**Requirement:**
Starting with the first line of the records, write out each line exactly until you have included the line containing "Skinny Brow Pencil: 1".

**Source material:**
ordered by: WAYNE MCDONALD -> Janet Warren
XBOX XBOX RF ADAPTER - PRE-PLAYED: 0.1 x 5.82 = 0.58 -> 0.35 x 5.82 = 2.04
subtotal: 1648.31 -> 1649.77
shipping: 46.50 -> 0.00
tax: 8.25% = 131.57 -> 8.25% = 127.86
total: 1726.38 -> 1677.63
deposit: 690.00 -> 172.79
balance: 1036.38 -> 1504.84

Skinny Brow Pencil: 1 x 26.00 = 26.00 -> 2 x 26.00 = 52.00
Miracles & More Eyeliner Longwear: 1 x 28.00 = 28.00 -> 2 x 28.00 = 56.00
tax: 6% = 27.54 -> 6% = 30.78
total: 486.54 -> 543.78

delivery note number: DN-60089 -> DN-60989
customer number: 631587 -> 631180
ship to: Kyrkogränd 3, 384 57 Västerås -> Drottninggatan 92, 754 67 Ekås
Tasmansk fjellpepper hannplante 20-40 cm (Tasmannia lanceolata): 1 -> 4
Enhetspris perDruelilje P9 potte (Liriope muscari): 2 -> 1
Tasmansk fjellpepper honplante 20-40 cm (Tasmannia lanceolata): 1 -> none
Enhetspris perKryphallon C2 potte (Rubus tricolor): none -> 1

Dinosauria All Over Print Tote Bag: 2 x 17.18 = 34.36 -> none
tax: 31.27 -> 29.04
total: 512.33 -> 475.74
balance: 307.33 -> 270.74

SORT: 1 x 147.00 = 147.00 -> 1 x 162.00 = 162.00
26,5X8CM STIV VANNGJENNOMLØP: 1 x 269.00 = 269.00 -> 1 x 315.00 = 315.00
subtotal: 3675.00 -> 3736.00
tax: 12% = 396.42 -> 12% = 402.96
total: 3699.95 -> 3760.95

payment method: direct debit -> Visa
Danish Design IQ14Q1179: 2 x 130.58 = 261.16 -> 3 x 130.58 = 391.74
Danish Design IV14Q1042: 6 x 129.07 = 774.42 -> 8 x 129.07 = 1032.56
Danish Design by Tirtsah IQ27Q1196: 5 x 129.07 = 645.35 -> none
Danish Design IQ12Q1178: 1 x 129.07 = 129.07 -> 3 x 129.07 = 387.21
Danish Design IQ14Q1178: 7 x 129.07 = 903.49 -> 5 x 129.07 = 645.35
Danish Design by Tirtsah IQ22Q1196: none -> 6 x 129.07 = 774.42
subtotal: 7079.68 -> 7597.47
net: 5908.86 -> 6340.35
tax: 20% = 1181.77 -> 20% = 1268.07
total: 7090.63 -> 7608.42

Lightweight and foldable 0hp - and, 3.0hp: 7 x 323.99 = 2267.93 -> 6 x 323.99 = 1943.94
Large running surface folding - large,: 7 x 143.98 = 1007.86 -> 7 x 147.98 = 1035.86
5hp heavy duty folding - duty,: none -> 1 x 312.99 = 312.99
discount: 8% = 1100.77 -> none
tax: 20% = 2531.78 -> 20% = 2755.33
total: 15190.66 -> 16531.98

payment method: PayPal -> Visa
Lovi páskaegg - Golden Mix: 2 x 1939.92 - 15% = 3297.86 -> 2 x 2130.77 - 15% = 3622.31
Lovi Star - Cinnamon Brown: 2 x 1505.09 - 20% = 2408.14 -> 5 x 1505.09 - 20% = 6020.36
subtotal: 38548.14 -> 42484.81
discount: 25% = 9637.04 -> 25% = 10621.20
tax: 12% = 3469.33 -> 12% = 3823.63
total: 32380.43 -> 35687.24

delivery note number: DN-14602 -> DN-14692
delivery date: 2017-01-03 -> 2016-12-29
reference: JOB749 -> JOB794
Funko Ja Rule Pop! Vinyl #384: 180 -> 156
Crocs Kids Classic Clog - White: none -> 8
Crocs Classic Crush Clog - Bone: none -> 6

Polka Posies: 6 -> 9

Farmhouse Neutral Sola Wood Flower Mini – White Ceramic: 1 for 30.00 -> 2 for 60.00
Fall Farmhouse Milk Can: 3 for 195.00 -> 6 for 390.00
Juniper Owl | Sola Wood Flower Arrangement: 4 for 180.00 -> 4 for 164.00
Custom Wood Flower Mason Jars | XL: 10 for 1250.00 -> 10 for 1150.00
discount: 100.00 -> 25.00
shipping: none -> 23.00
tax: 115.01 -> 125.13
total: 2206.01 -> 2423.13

**Output of the exercise:**
ordered by: WAYNE MCDONALD -> Janet Warren
XBOX XBOX RF ADAPTER - PRE-PLAYED: 0.1 x 5.82 = 0.58 -> 0.35 x 5.82 = 2.04
subtotal: 1648.31 -> 1649.77
shipping: 46.50 -> 0.00
tax: 8.25% = 131.57 -> 8.25% = 127.86
total: 1726.38 -> 1677.63
deposit: 690.00 -> 172.79
balance: 1036.38 -> 1504.84

Skinny Brow Pencil: 1 x 26.00 = 26.00 -> 2 x 26.00 = 52.00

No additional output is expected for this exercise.